__What this task involves__: Among the entries below, which lines run from the line with "Employee Engagement /" through the line with "font-size: 14px ->"? Retype those, both ends included, exactly and without pictures.

======== Information supplied ========

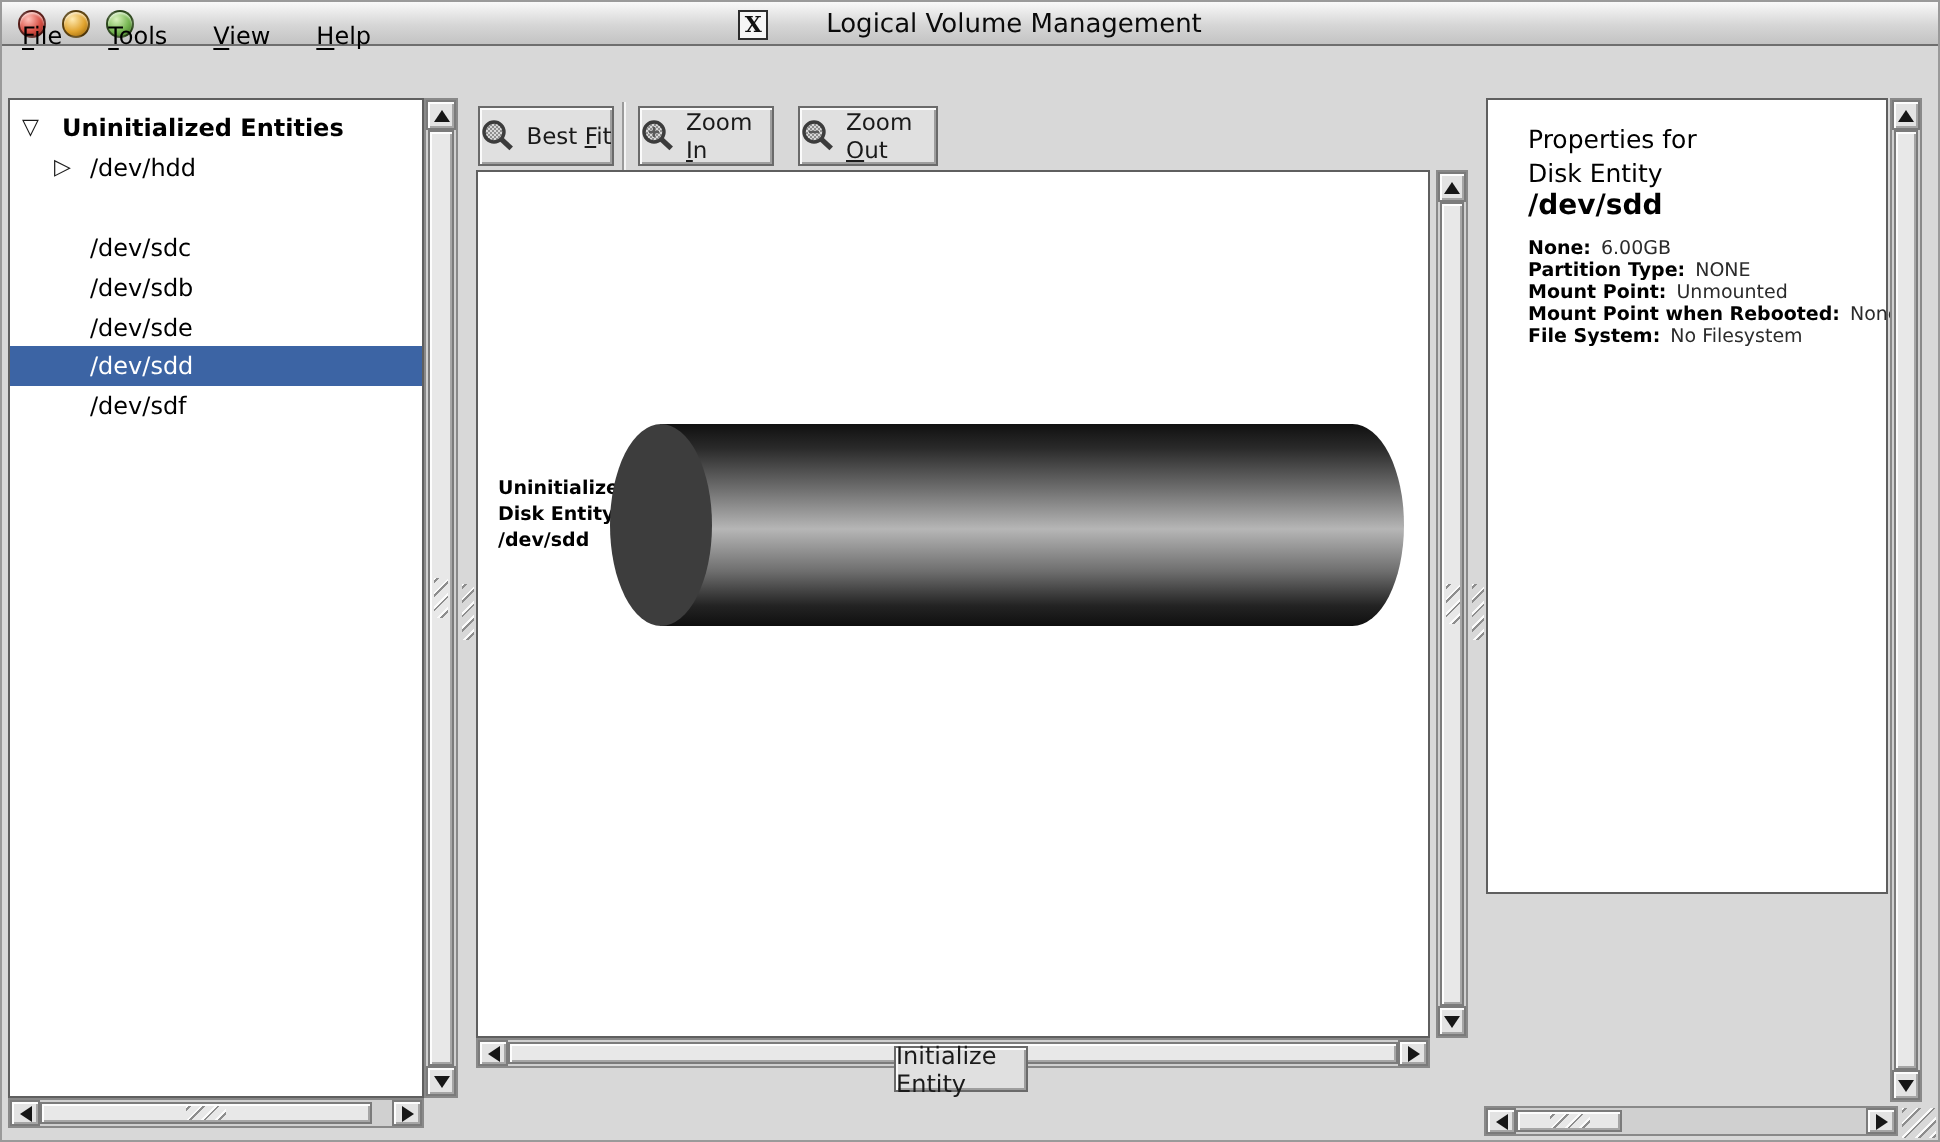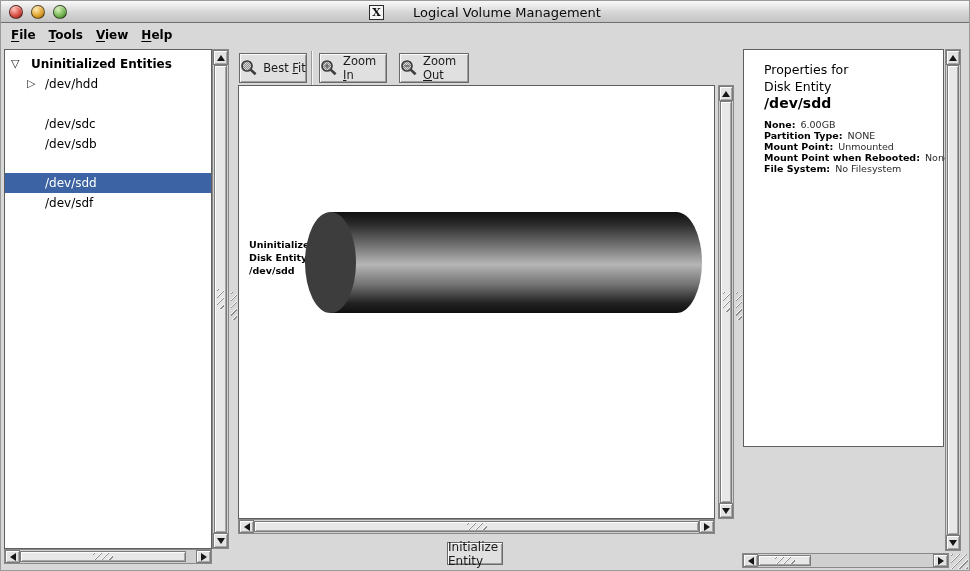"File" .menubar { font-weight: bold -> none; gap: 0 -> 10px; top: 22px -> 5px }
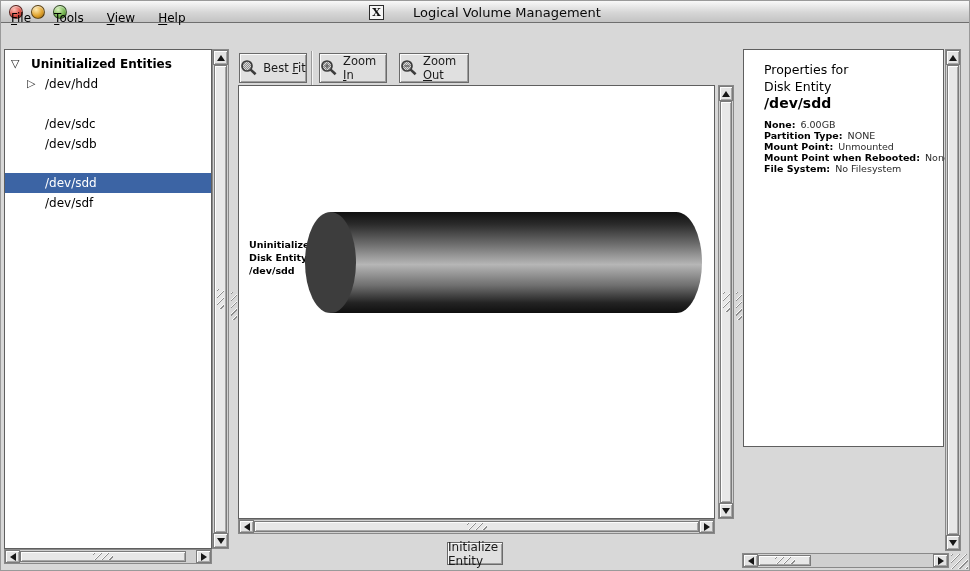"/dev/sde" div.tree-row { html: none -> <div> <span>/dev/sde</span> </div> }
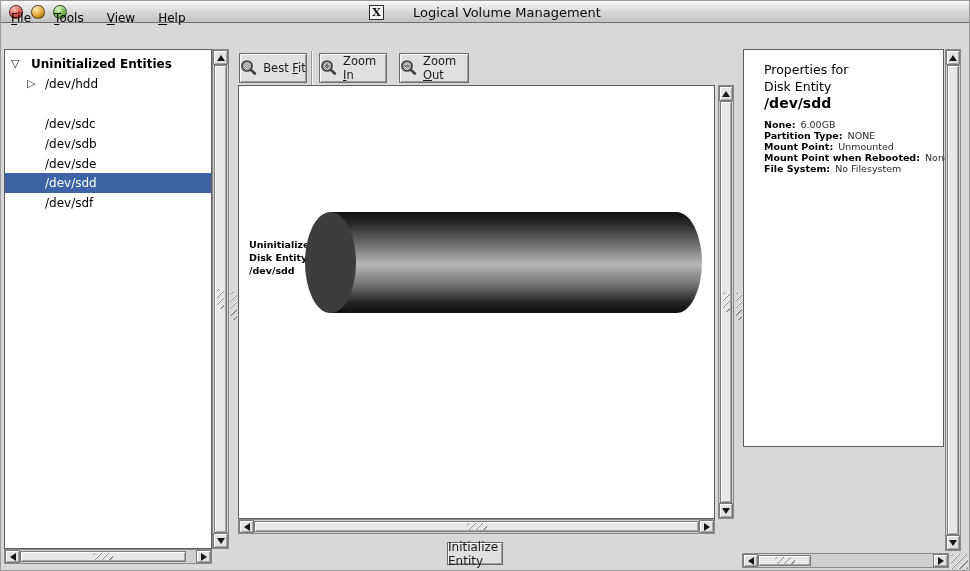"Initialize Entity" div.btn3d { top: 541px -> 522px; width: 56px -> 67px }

========
======== Information supplied ========

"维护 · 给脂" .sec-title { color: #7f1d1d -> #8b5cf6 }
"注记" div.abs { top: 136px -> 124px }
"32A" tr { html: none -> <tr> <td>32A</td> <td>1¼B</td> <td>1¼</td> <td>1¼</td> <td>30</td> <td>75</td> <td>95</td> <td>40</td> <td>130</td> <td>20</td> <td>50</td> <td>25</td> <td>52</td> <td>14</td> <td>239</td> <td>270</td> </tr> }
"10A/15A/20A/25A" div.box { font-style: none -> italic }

========
======== Information supplied ========

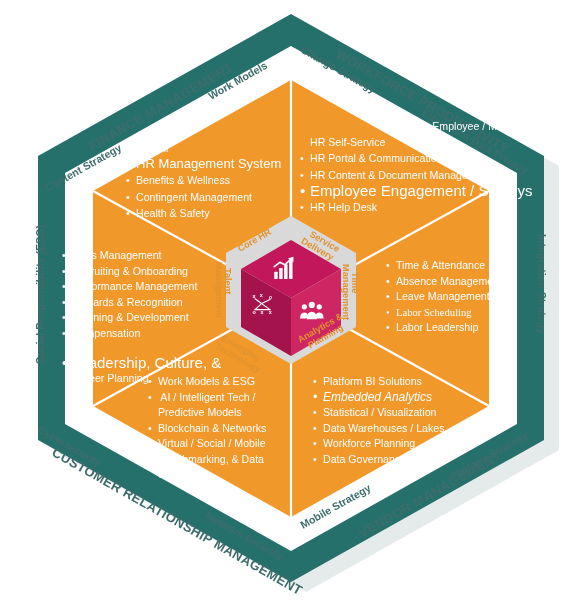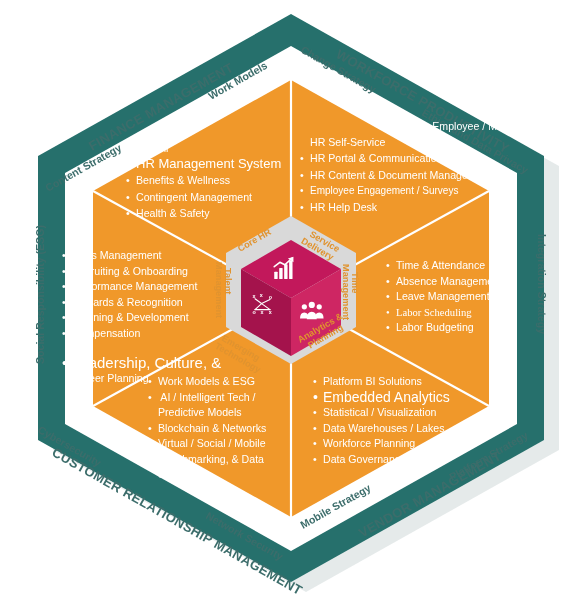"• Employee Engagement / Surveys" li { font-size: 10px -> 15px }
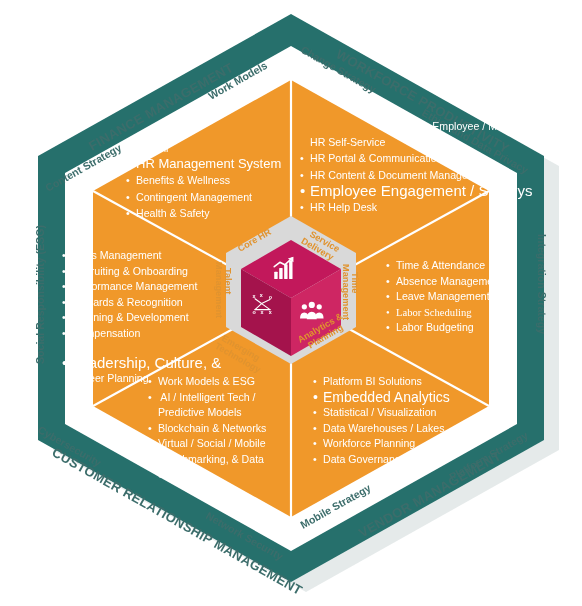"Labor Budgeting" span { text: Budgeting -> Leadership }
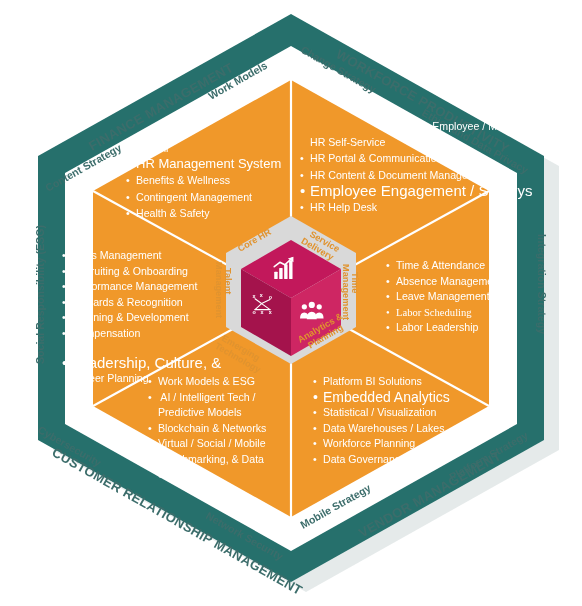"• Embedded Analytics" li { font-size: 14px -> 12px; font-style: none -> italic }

========

__Response area__:
"• Employee Engagement / Surveys" li { font-size: 10px -> 15px }
"Labor Budgeting" span { text: Budgeting -> Leadership }
"• Embedded Analytics" li { font-size: 14px -> 12px; font-style: none -> italic }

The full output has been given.